(Front-end code edit data)
□ □ □ □ □ □ □
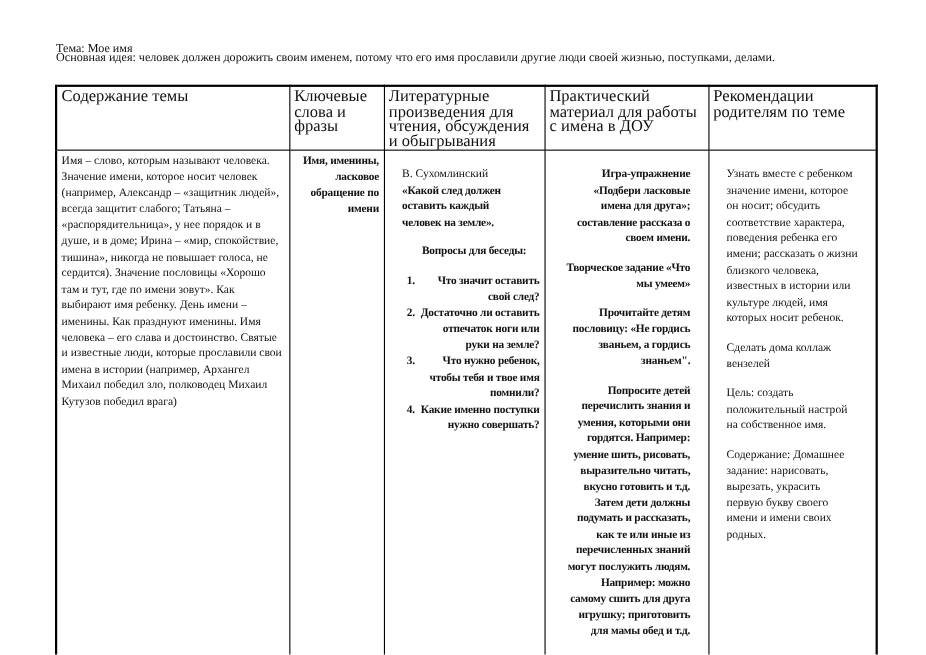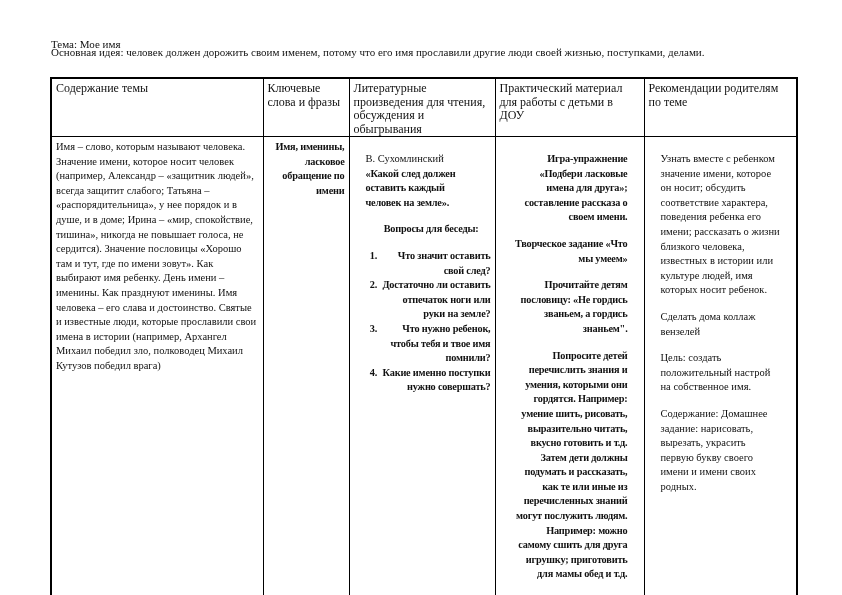--- a/index.html
+++ b/index.html
@@ -13,7 +13,7 @@
   td { border:1px solid #000; vertical-align:top; padding:3px 4px 0 4px;
        font-size:10.5px; line-height:14.6px; }
   table { border:2px solid #000; }
-  tr.head td { height:54px; line-height:13.5px; font-size:12px; }
+  tr.head td { height:54px; line-height:13.5px; font-size:15px; }
   tr.head td:first-child { border-left:2px solid #000; }
   .bold { font-weight:bold; font-size:10.3px; letter-spacing:-0.2px;text-align:right; }
   ol { margin:0; padding-left:26px; }

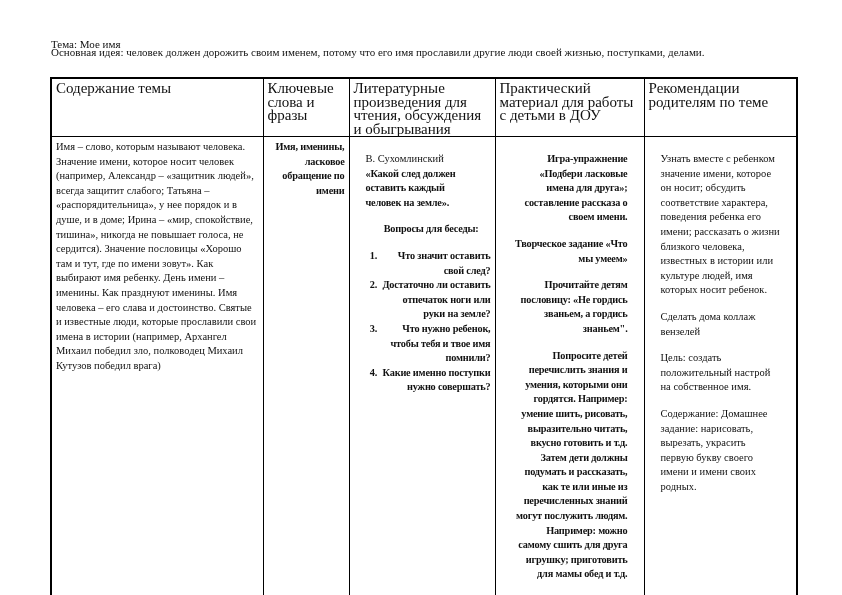--- a/index.html
+++ b/index.html
@@ -39,7 +39,7 @@
     <td>Содержание темы</td>
     <td>Ключевые слова и фразы</td>
     <td>Литературные произведения для чтения, обсуждения и обыгрывания</td>
-    <td>Практический материал для работы с детьми в ДОУ</td>
+    <td>Практический материал для работы с имена в ДОУ</td>
     <td>Рекомендации родителям по теме</td>
   </tr>
   <tr>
□ □ □ □ □ □ □
Exercise objective — Every line above from the one with "-13,7 +13,7 @@" down to the one with "имена в ДОУ</td>" must be written out exactly, and no picture may appear.

Task answer —
@@ -13,7 +13,7 @@
   td { border:1px solid #000; vertical-align:top; padding:3px 4px 0 4px;
        font-size:10.5px; line-height:14.6px; }
   table { border:2px solid #000; }
-  tr.head td { height:54px; line-height:13.5px; font-size:12px; }
+  tr.head td { height:54px; line-height:13.5px; font-size:15px; }
   tr.head td:first-child { border-left:2px solid #000; }
   .bold { font-weight:bold; font-size:10.3px; letter-spacing:-0.2px;text-align:right; }
   ol { margin:0; padding-left:26px; }

--- a/index.html
+++ b/index.html
@@ -39,7 +39,7 @@
     <td>Содержание темы</td>
     <td>Ключевые слова и фразы</td>
     <td>Литературные произведения для чтения, обсуждения и обыгрывания</td>
-    <td>Практический материал для работы с детьми в ДОУ</td>
+    <td>Практический материал для работы с имена в ДОУ</td>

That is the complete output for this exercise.